Pickett’s Charge by Charles McNair
To say that we have a soft spot for Pickett’s Charge because our Books Editor Charles McNair wrote it would be fair. Threadgill Pickett, the last living Confederate soldier, finds out that only one Yankee soldier is still alive. This is the premise: 114-year-old Threadgill then breaks out of an Alabama old people’s home and goes to Maine to kill a Yankee so the Civil War can be over for good. This is what any “rational” person would do. If you want to learn about the history of the South, Pickett’s Charge is the best way to do it. It’s part tall tale, part comedy, and part tragedy. In this case, Frannie Jackson says:
The Affairs of Others by Amy Grace Loyd
Civilization will always have its flaws. In Amy Grace Loyd’s work here, the literati talk about this a lot. The story takes place in a tenement hall, where order and privacy are respected from the top floor to the bottom. That is, until a new tenant moves in. Sexual and destructive impulses start to rise up after the new person moves in. From that point on, everything starts to spiral down into chaos (or upward into liberation, depending on how you look at it). This book has both grit and optimism, making it worth reading. It’s a good mix of modern-day realism and romanticism. For example, Mack Hayden said that.

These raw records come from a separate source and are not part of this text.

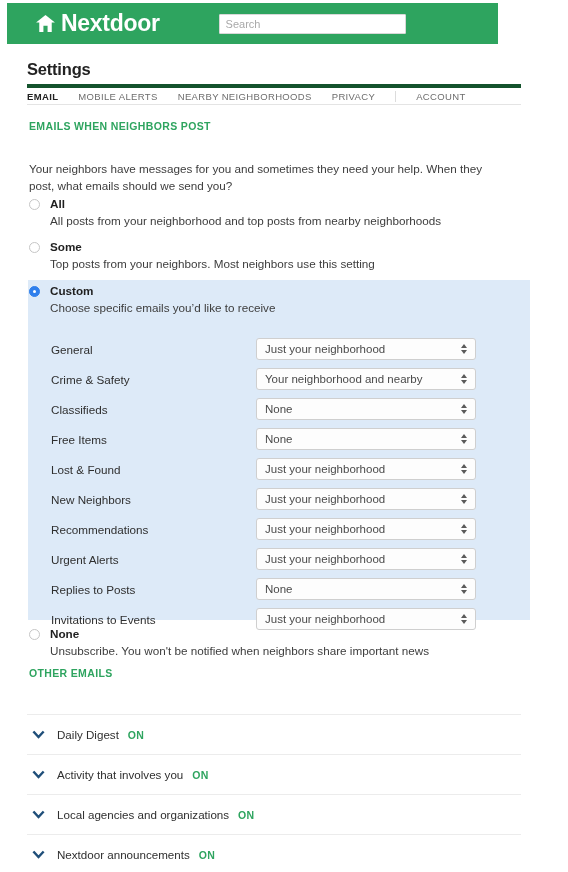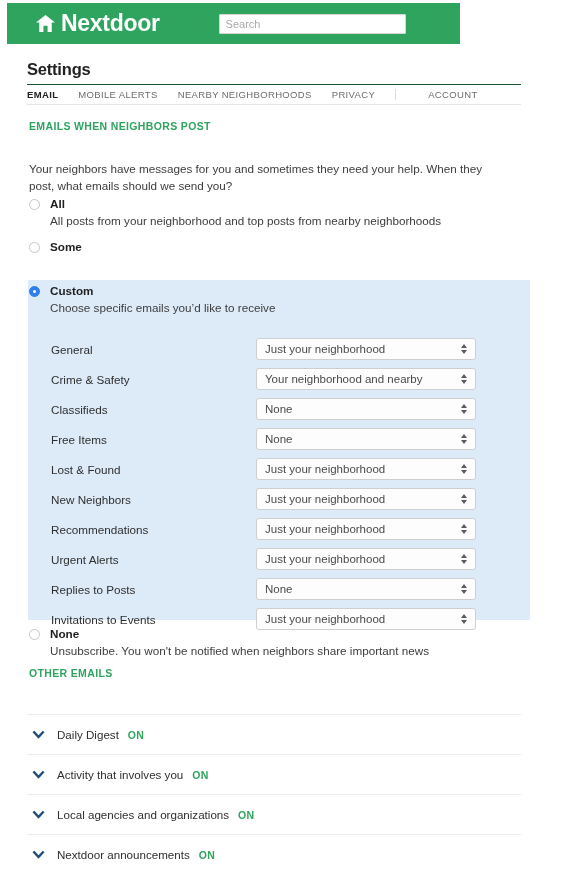--- a/index.html
+++ b/index.html
@@ -15,7 +15,7 @@
   
   .header {
     position: absolute; left: 7px; top: 3px;
-    width: 453px; height: 41px;
+    width: 491px; height: 41px;
     background: #2ea45f;
     display: flex; align-items: center;
   }

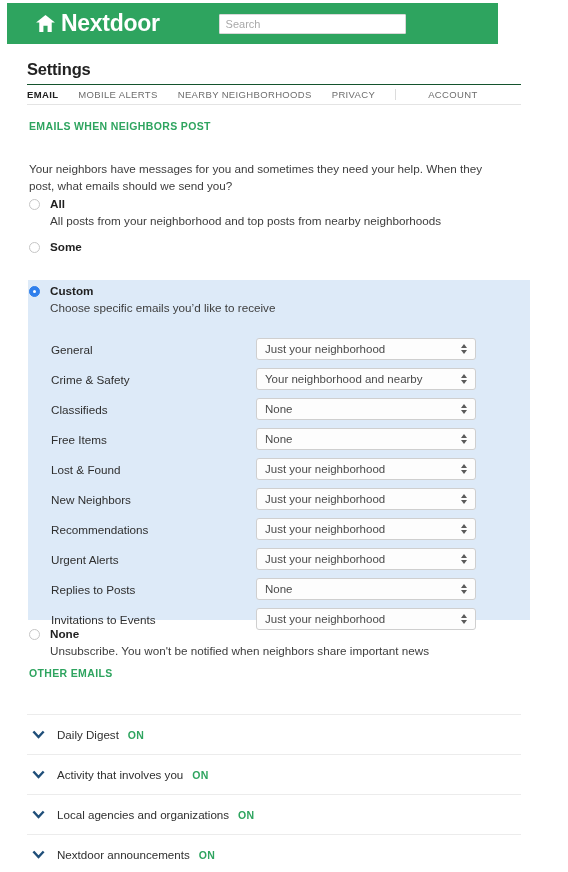--- a/index.html
+++ b/index.html
@@ -46,7 +46,7 @@
   .tabs {
     position: absolute; left: 27px; top: 84px;
     width: 494px; height: 21px;
-    border-top: 1px solid #14532d;
+    border-top: 4px solid #14532d;
     border-bottom: 1px solid #e4e4e4;
     display: flex; align-items: center;
   }

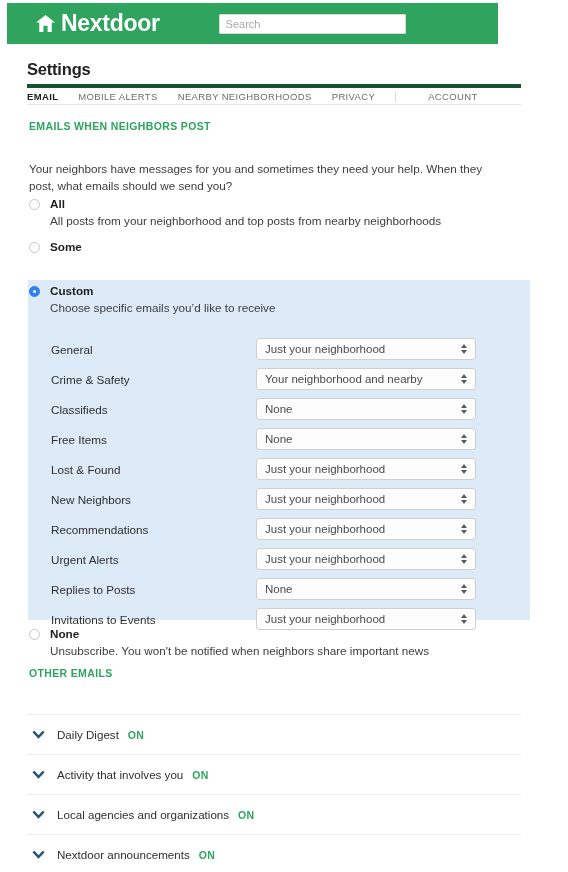--- a/index.html
+++ b/index.html
@@ -55,7 +55,7 @@
     margin-right: 20px; white-space: nowrap; cursor: pointer;
   }
   .tab.active { color: #222; font-weight: bold; }
-  .tab.sep-before { border-left: 1px solid #dcdcdc; padding-left: 32px; }
+  .tab.sep-before { border-left: 1px solid #dcdcdc; padding-left: 20px; }
 
   
   .section-head {

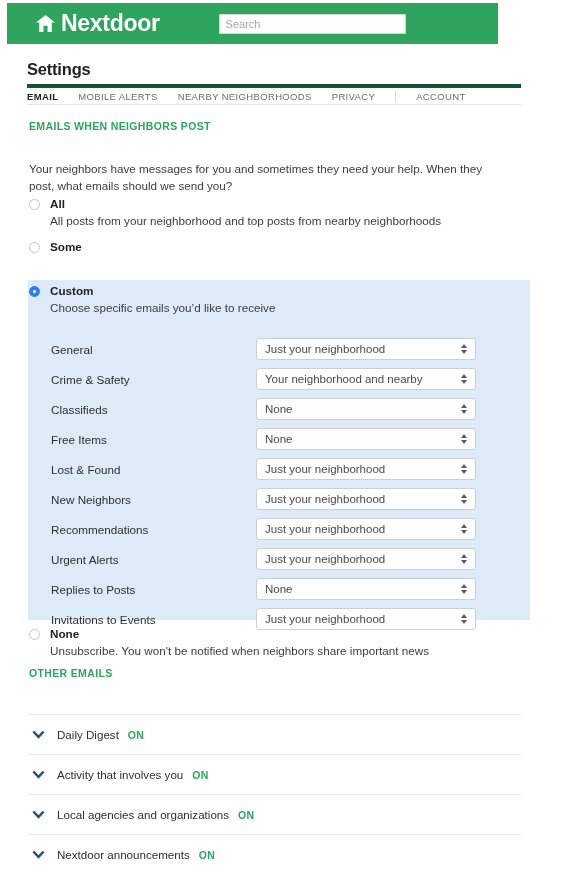--- a/index.html
+++ b/index.html
@@ -200,6 +200,7 @@
       <span class="radio"></span>
       <span class="opt-title">Some</span>
     </div>
+    <div class="opt-desc">Top posts from your neighbors. Most neighbors use this setting</div>
   </div>
 
   <div class="custom-panel">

The Flamethrowers by Rachel Kushner
An old friend of mine told me that The Flamethrowers were “the feminist Invisible Man,” which isn’t too far off the mark. Rachel Kushner’s second novel takes a bunch of cultural sludge and turns it into a fun-loving calliope of a story. The Flamethrowers is based on the adventures of Reno, a Nevada native who moves to New York to become an artist. It talks about motorcycle warfare, tire manufacturing, abstract art, Italian high society, and the land speed record. Much of 2013’s internet ink was spent praising The Flamethrowers, and the book was well-deserving of all the praise it got. Kushner has a unique talent that comes from her unique curiosity, and the results are amazing, as well. In this case, Shane Danaher said that.
The Good Lord Bird by James McBride
With his 1996 book The Color of Water: A Black Man’s Tribute to His White Mother, McBride made an important contribution to the ongoing conversation about race in the United States. In The Good Lord Bird, McBride talks about the same things, but from a completely different angle. When a young boy who was recently freed from slavery meets John Brown, the fiery white abolitionist who was hanged for trying to start a slave revolt before the Civil War, things get a little silly in this comic book. It was called the Adventures of Huckleberry Finn for the 21st century by critics. It won this year’s National Book Award for fiction, which is given to the best book of the year in fiction. — John Ruch said that.
A Delicate Truth by John le Carré
Author Le Carré might not want to write his new book at a time when the National Security Agency’s spying turned out to be more unbelievable than he could have ever dreamed up. But A Delicate Truth, which came out two months before Edward Snowden’s revelations, doesn’t seem out of date. The U.S. and the UK have a secret plan to spy on Gibraltar, and a government employee is willing to risk his life to expose it. It sounds familiar. The book is a chilling thriller with a moral core and well-drawn characters. It doesn’t include sex or violence, but instead shows the shadows and doubts that haunt our War on Terror psyche. This hurts so good. — John Ruch said that.